**WORK ITEM:**
Only the lines from the top of the records below through the line containing "font-size: 15.5px;" should be printed, exactly and without pictures.

---- RECORD EXTRACTS

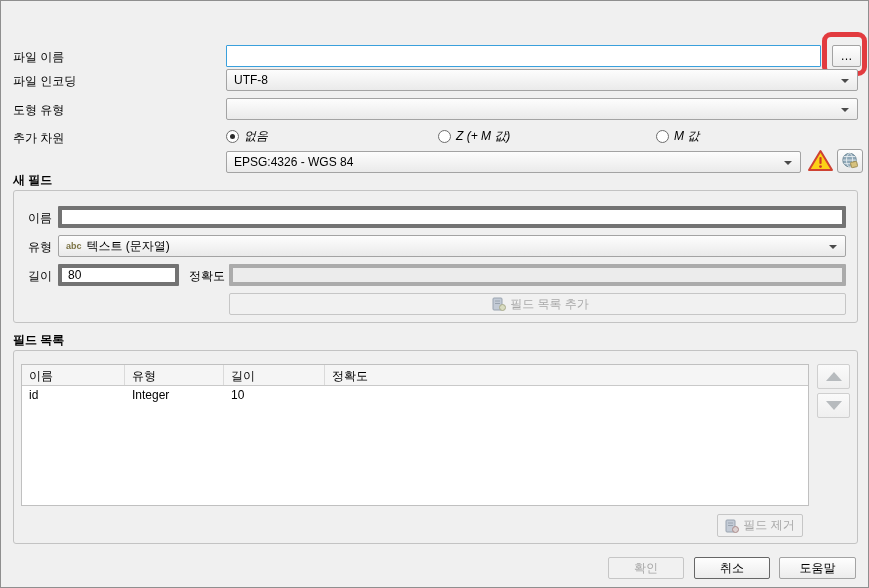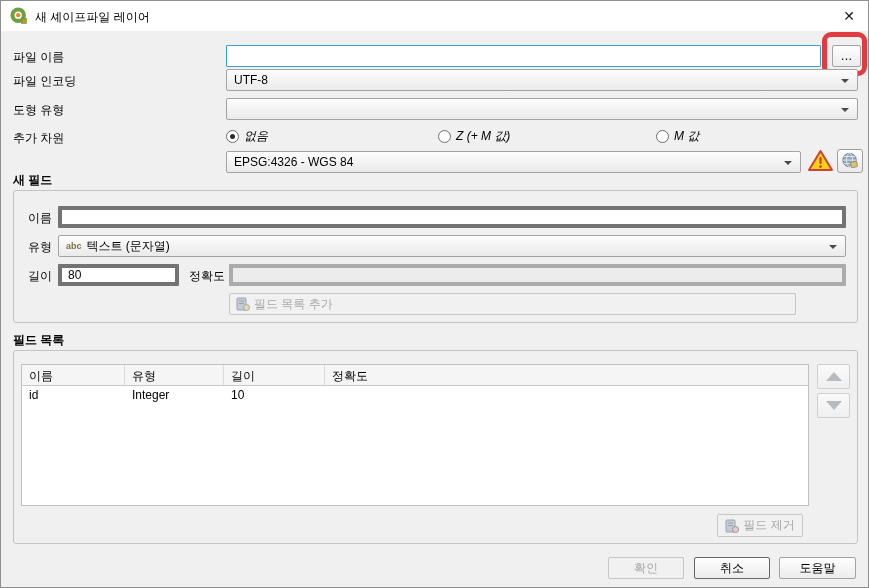--- a/index.html
+++ b/index.html
@@ -76,18 +76,6 @@
 
 <div id="dialog">
 
-  <div id="titlebar">
-    <span id="qgis-logo">
-      <svg width="18" height="18" viewBox="0 0 22 22">
-        <circle cx="10" cy="10" r="7" fill="none" stroke="#6f9f3f" stroke-width="5"></circle>
-        <circle cx="10" cy="10" r="2.6" fill="#ef8426"></circle>
-        <rect x="13.5" y="13.5" width="7" height="7" fill="#6f9f3f"></rect>
-        <rect x="15.5" y="15.5" width="4" height="4" fill="#ef8426"></rect>
-      </svg>
-    </span>
-    <span id="win-title">새 셰이프파일 레이어</span>
-    <div id="close-btn">✕</div>
-  </div>
 
   <span class="label" style="left:12px; top:48px;text-align:right;">파일 이름</span>
   <input class="tinput focused" style="left: 225px; top: 44px; width: 595px;" value="">

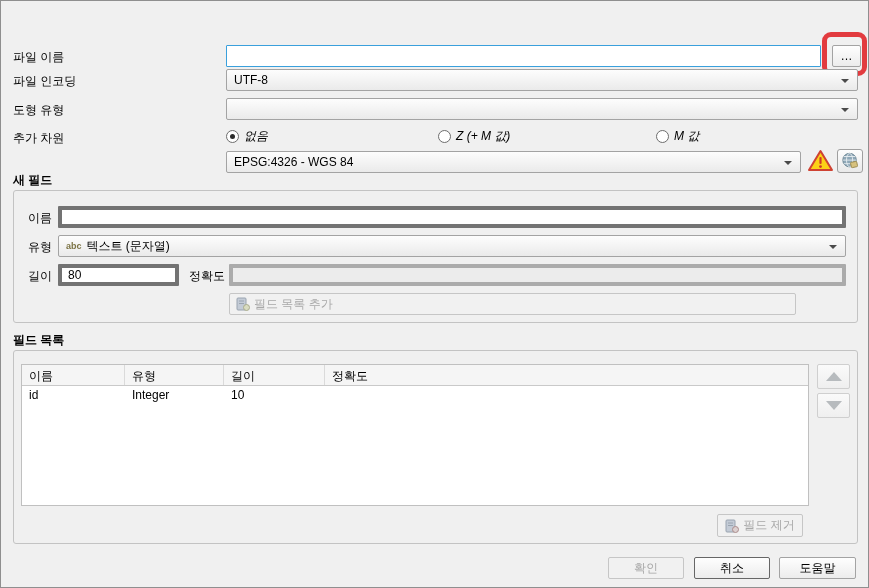--- a/index.html
+++ b/index.html
@@ -148,7 +148,7 @@
   <span class="label" style="left:188px; top:267px;">정확도</span>
   <input class="tinput disabled" style="left: 228px; top: 263px; width: 617px;" value="">
 
-  <div class="pushbtn disabled" style="left:228px; top:292px; width:567px; height:22px; justify-content:flex-start; padding-left:6px;">
+  <div class="pushbtn disabled" style="left:228px; top:292px; width:617px; height:22px; justify-content:center; padding-left:6px;">
     <span>
       <svg width="14" height="14" viewBox="0 0 14 14">
         <rect x="1" y="1" width="9" height="12" rx="1" fill="#c3cbd6" stroke="#9aa4b0" stroke-width="1"></rect>

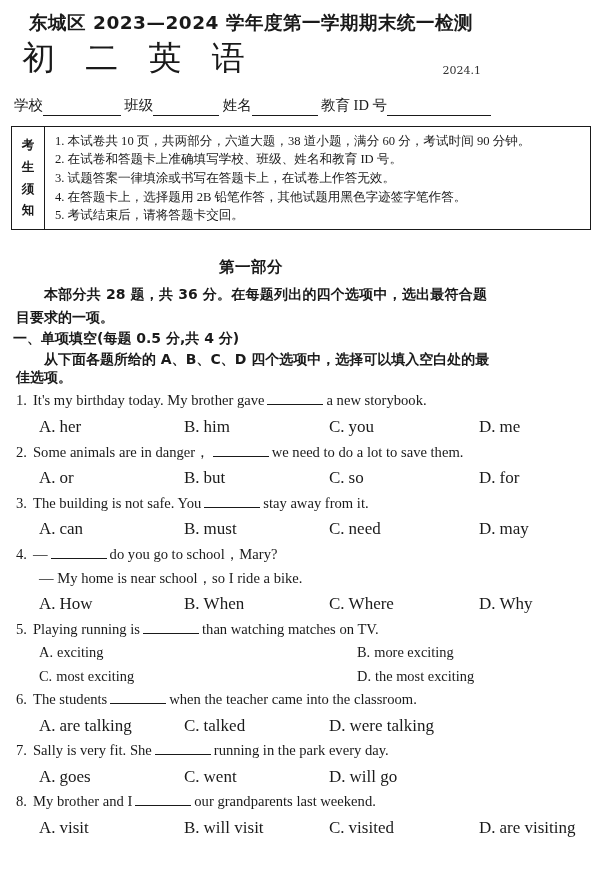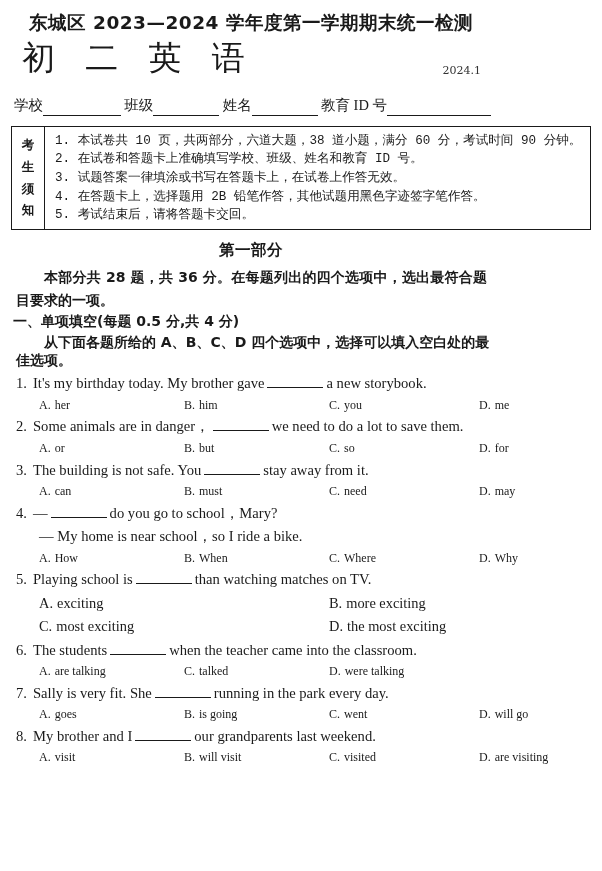--- a/index.html
+++ b/index.html
@@ -121,7 +121,7 @@
   .notice-item {
     font-size: 12.6px;
     line-height: 1.35;
-    font-family: Liberation Mono, monospace;
+    font-family: Liberation Serif, serif;
     white-space: nowrap;
   }
 

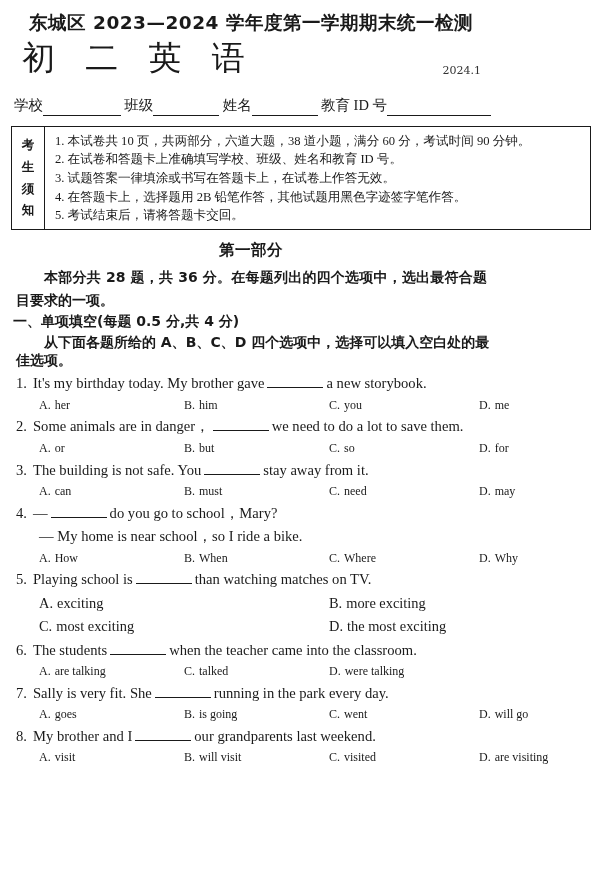--- a/index.html
+++ b/index.html
@@ -131,7 +131,7 @@
     font-family: "DejaVu Sans", "Liberation Sans", sans-serif;
     font-weight: bold;
     font-size: 15.5px;
-    margin: 10px 0 0 0;
+    margin: 27px 0 0 0;
     letter-spacing: 0.5px;
   }
   .part-desc {

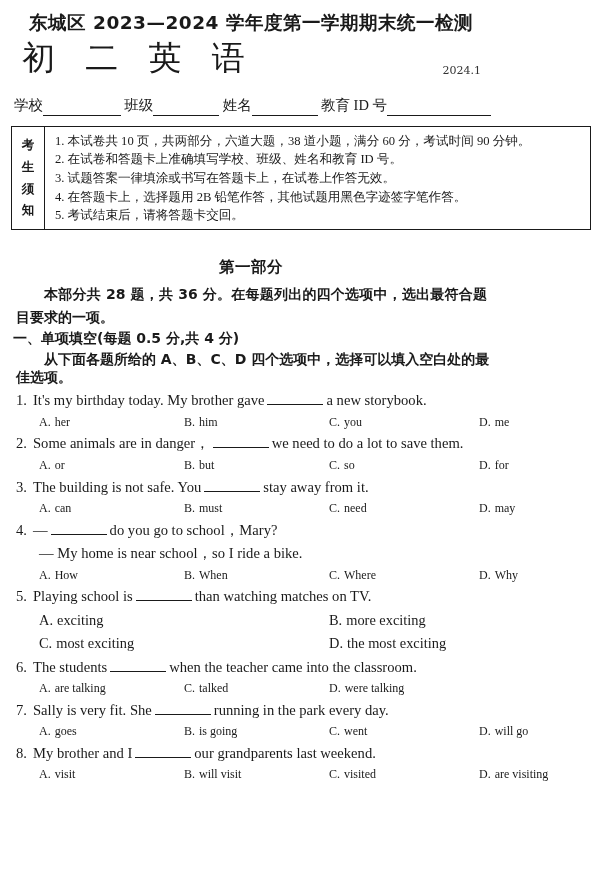--- a/index.html
+++ b/index.html
@@ -200,7 +200,7 @@
     display: flex;
     padding-left: 26px;
     line-height: 1.62;
-    font-size: 12px;
+    font-size: 17px;
     align-items: flex-end;
   }
   .opts-4 .opt {

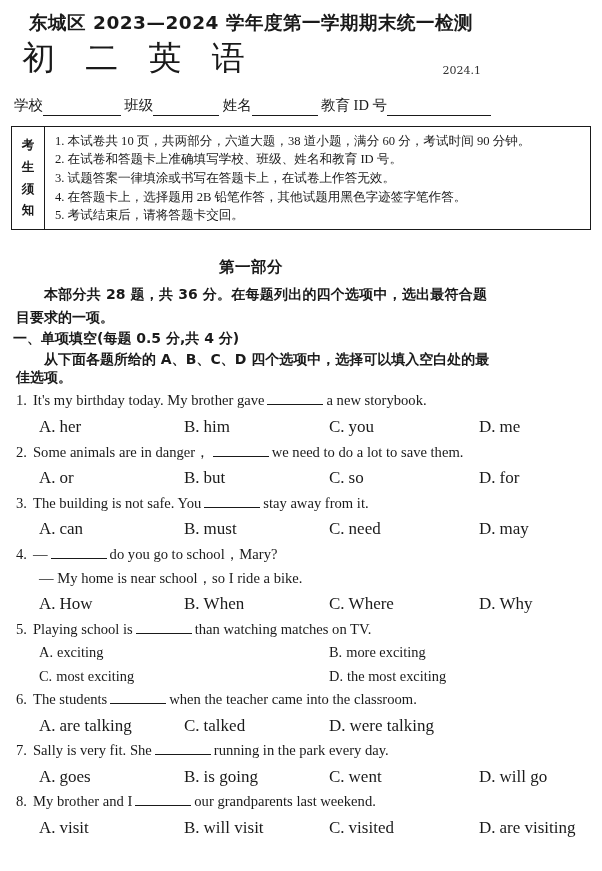--- a/index.html
+++ b/index.html
@@ -337,7 +337,7 @@
     <div class="question">
       <div class="q-stem">
         <span class="q-num">5.</span>
-        <span class="q-text"><span>Playing school is</span><span class="blank"></span><span>than watching matches on TV.</span></span>
+        <span class="q-text"><span>Playing running is</span><span class="blank"></span><span>than watching matches on TV.</span></span>
       </div>
       <div class="opts-2">
         <span class="opt"><span class="opt-letter">A.</span><span>exciting</span></span>

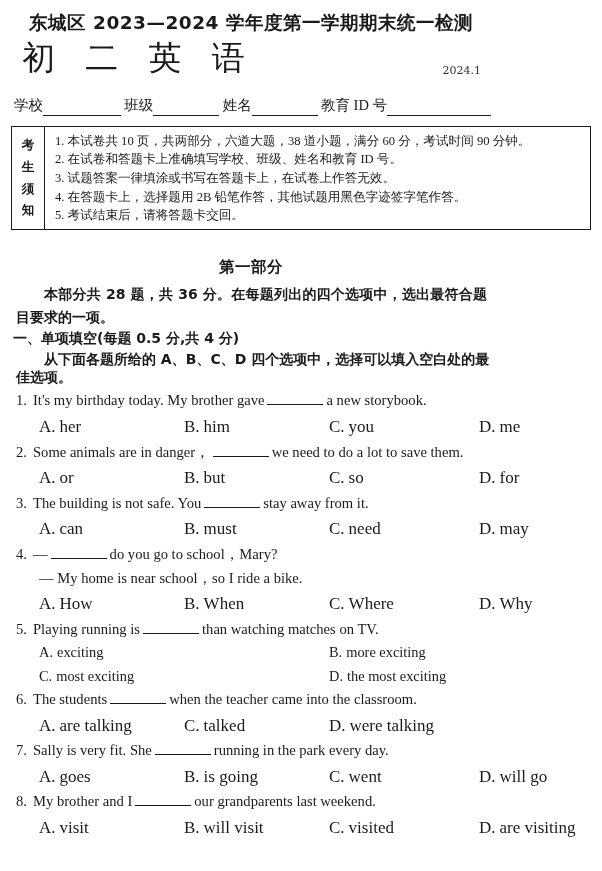--- a/index.html
+++ b/index.html
@@ -216,6 +216,7 @@
     padding-left: 26px;
     line-height: 1.62;
     font-size: 14.4px;
+    gap: 28px;
   }
   .opts-2 .opt {
     width: 290px;

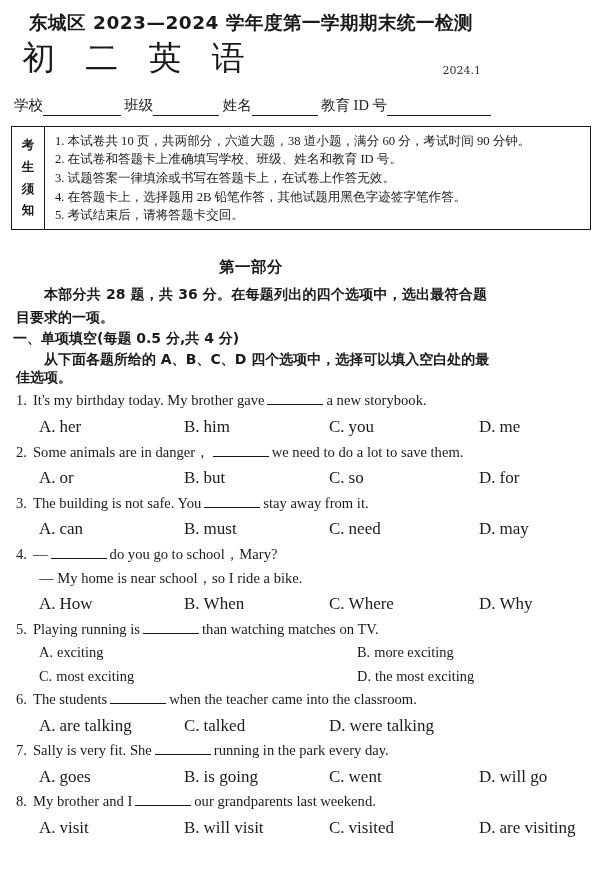--- a/index.html
+++ b/index.html
@@ -369,7 +369,6 @@
       </div>
       <div class="opts-4">
         <span class="opt"><span class="opt-letter">A.</span><span>goes</span></span>
-        <span class="opt"><span class="opt-letter">B.</span><span>is going</span></span>
         <span class="opt"><span class="opt-letter">C.</span><span>went</span></span>
         <span class="opt"><span class="opt-letter">D.</span><span>will go</span></span>
       </div>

--------

**EXERCISE ANSWER:**
--- a/index.html
+++ b/index.html
@@ -76,18 +76,6 @@
 
 <div id="dialog">
 
-  <div id="titlebar">
-    <span id="qgis-logo">
-      <svg width="18" height="18" viewBox="0 0 22 22">
-        <circle cx="10" cy="10" r="7" fill="none" stroke="#6f9f3f" stroke-width="5"></circle>
-        <circle cx="10" cy="10" r="2.6" fill="#ef8426"></circle>
-        <rect x="13.5" y="13.5" width="7" height="7" fill="#6f9f3f"></rect>
-        <rect x="15.5" y="15.5" width="4" height="4" fill="#ef8426"></rect>
-      </svg>
-    </span>
-    <span id="win-title">새 셰이프파일 레이어</span>
-    <div id="close-btn">✕</div>
-  </div>
 
   <span class="label" style="left:12px; top:48px;text-align:right;">파일 이름</span>
   <input class="tinput focused" style="left: 225px; top: 44px; width: 595px;" value="">

--- a/index.html
+++ b/index.html
@@ -148,7 +148,7 @@
   <span class="label" style="left:188px; top:267px;">정확도</span>
   <input class="tinput disabled" style="left: 228px; top: 263px; width: 617px;" value="">
 
-  <div class="pushbtn disabled" style="left:228px; top:292px; width:567px; height:22px; justify-content:flex-start; padding-left:6px;">
+  <div class="pushbtn disabled" style="left:228px; top:292px; width:617px; height:22px; justify-content:center; padding-left:6px;">
     <span>
       <svg width="14" height="14" viewBox="0 0 14 14">
         <rect x="1" y="1" width="9" height="12" rx="1" fill="#c3cbd6" stroke="#9aa4b0" stroke-width="1"></rect>

--- a/index.html
+++ b/index.html
@@ -121,7 +121,7 @@
   .notice-item {
     font-size: 12.6px;
     line-height: 1.35;
-    font-family: Liberation Mono, monospace;
+    font-family: Liberation Serif, serif;
     white-space: nowrap;
   }
 

--- a/index.html
+++ b/index.html
@@ -131,7 +131,7 @@
     font-family: "DejaVu Sans", "Liberation Sans", sans-serif;
     font-weight: bold;
     font-size: 15.5px;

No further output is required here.